Task to complete:
Print exactly the lines below between the line holding "background: #0f172a ->" and the line holding "States Department of", inclusive, and nothing more.
====== Supplied information
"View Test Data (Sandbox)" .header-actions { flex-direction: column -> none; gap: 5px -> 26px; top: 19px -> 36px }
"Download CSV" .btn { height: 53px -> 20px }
============
====== Supplied information
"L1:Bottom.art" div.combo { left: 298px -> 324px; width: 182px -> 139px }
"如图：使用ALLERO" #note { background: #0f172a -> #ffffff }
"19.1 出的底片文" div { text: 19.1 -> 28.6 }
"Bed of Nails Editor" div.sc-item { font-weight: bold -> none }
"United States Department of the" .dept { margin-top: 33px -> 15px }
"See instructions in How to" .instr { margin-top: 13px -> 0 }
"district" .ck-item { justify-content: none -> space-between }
============
====== Supplied information
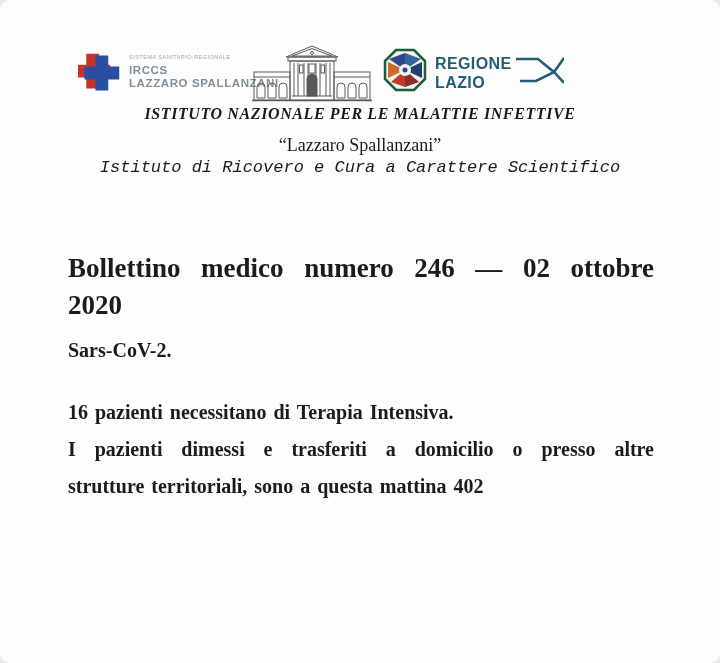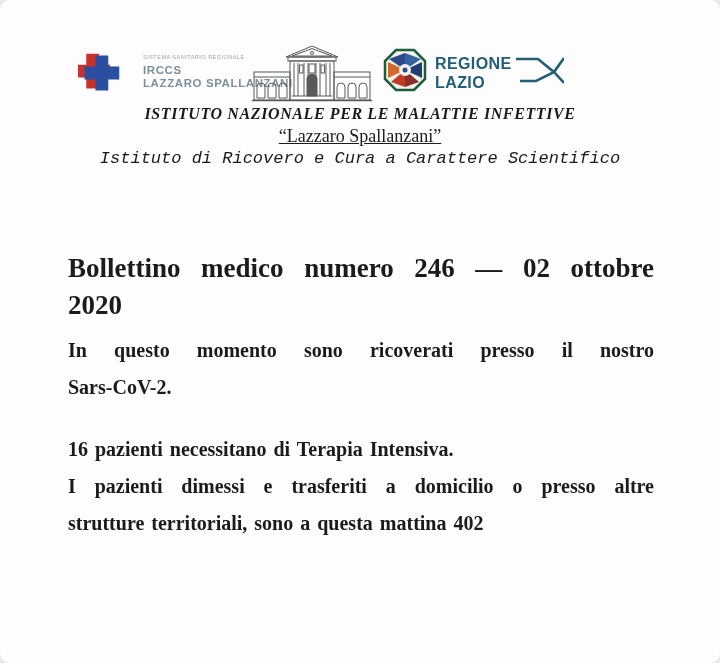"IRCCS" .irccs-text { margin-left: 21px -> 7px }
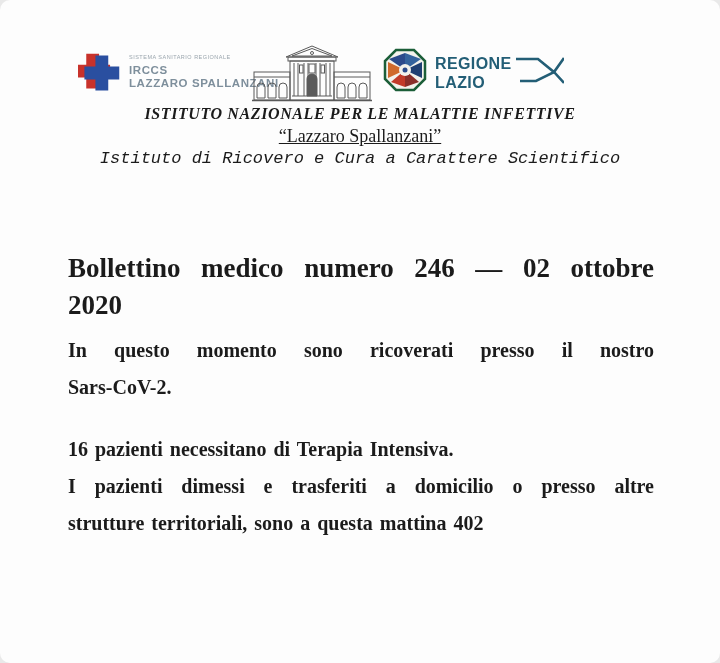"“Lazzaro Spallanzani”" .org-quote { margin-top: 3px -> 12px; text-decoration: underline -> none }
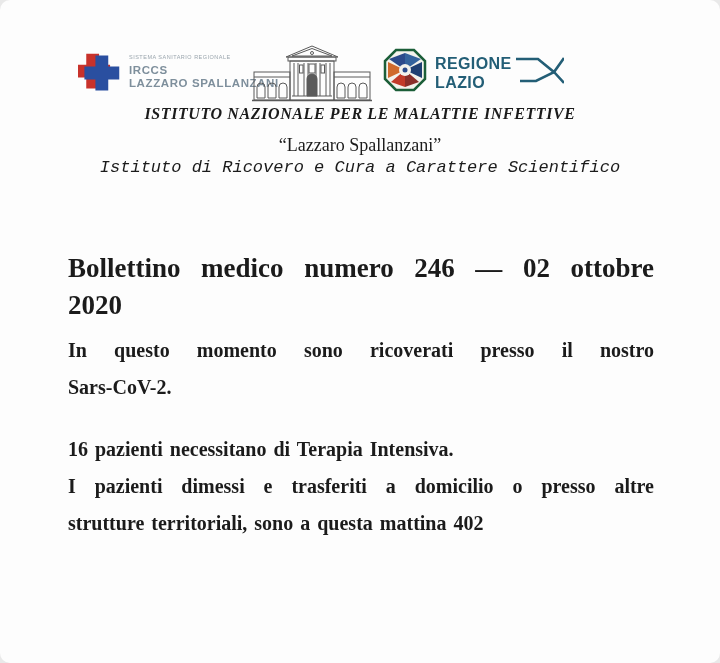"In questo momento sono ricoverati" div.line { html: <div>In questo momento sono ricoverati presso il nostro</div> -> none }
============
Written answer:
"如图：使用ALLERO" #note { background: #0f172a -> #ffffff }
"19.1 出的底片文" div { text: 19.1 -> 28.6 }
"Bed of Nails Editor" div.sc-item { font-weight: bold -> none }
"United States Department of the" .dept { margin-top: 33px -> 15px }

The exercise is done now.